What is needed is each line of the data below that holds the string "clip".
□ □ □ □ □
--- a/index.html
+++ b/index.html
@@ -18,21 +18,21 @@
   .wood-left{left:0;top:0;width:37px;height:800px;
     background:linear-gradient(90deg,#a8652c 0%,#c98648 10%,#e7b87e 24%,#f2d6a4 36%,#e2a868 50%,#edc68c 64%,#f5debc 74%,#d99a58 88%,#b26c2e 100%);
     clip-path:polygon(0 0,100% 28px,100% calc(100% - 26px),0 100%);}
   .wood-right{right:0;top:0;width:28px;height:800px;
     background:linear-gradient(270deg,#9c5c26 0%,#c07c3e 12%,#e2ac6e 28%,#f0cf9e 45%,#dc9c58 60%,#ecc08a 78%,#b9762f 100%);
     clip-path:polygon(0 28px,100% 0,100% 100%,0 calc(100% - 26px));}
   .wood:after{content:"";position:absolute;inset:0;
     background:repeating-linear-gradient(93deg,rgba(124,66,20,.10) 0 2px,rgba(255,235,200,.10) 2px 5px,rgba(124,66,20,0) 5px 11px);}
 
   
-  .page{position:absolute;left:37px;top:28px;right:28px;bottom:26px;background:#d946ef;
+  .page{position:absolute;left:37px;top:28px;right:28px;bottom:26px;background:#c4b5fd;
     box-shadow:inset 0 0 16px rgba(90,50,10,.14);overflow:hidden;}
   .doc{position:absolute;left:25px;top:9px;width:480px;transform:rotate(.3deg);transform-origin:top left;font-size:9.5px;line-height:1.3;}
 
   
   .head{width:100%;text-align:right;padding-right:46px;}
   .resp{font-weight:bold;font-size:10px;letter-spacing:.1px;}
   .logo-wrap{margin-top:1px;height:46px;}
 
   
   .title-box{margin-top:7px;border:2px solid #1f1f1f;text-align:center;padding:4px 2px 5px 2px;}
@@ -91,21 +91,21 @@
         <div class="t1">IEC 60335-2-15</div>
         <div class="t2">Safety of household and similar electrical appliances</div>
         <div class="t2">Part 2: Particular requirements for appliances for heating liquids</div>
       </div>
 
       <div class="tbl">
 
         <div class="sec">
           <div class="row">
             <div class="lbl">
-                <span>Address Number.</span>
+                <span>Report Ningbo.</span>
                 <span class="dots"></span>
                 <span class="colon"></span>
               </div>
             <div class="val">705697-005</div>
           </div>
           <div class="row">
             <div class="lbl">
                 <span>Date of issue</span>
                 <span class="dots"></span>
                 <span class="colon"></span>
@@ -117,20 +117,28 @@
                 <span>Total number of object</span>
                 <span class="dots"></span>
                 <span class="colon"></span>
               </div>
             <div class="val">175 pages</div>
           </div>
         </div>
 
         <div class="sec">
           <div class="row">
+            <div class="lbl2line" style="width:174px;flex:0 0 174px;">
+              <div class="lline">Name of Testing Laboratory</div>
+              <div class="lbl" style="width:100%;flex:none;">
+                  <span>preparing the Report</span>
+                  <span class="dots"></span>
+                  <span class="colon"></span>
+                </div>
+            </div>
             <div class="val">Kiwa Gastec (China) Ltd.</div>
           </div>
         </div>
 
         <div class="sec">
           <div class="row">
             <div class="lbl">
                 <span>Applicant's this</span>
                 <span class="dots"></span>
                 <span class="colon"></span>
□ □ □ □ □
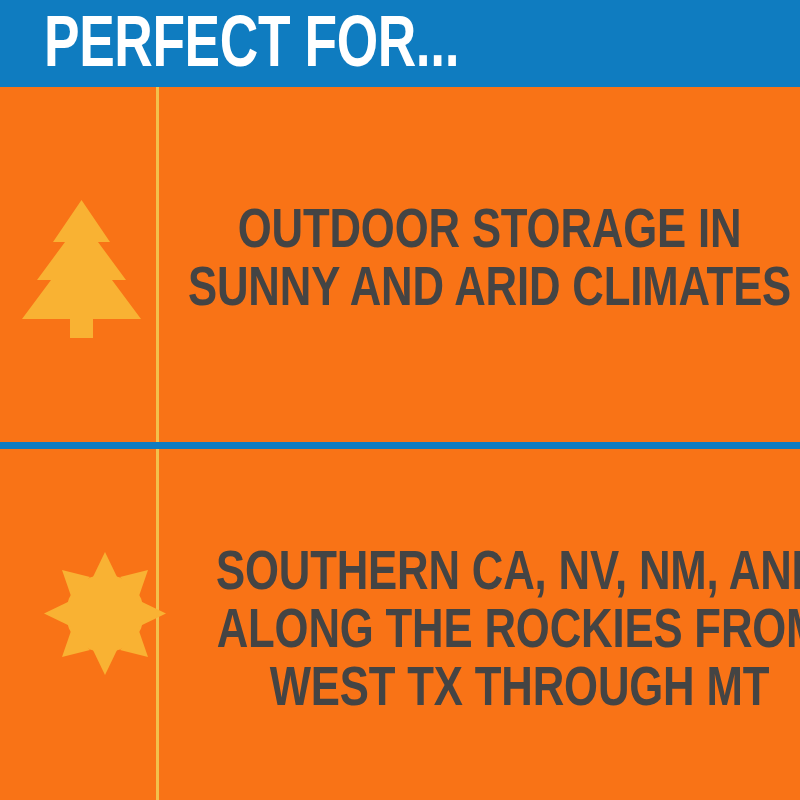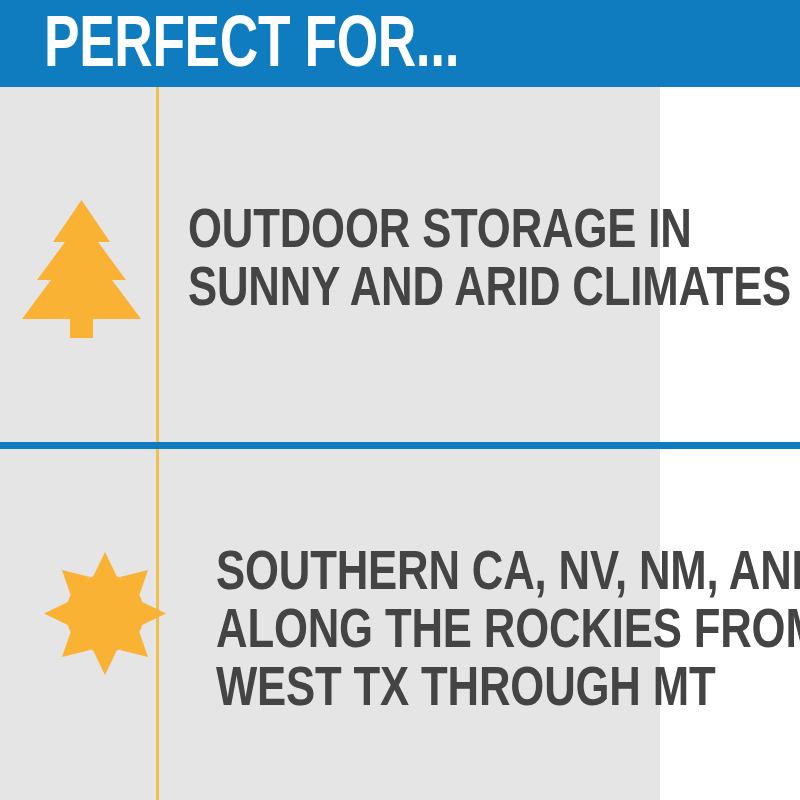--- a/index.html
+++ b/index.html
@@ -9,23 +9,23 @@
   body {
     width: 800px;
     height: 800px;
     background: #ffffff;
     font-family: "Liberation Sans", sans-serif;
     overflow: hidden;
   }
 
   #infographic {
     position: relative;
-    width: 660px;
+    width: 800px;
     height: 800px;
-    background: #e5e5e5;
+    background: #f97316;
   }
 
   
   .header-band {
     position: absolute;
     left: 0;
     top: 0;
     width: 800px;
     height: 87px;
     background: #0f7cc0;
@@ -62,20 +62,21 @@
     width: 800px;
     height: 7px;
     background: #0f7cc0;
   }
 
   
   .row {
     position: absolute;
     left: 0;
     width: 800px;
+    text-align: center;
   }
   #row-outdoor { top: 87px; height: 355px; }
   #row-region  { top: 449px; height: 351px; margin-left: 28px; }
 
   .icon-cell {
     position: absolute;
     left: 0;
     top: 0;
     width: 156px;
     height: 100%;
□ □ □ □ □
**THE ANSWER:**
     clip-path:polygon(0 0,100% 28px,100% calc(100% - 26px),0 100%);}
     clip-path:polygon(0 28px,100% 0,100% 100%,0 calc(100% - 26px));}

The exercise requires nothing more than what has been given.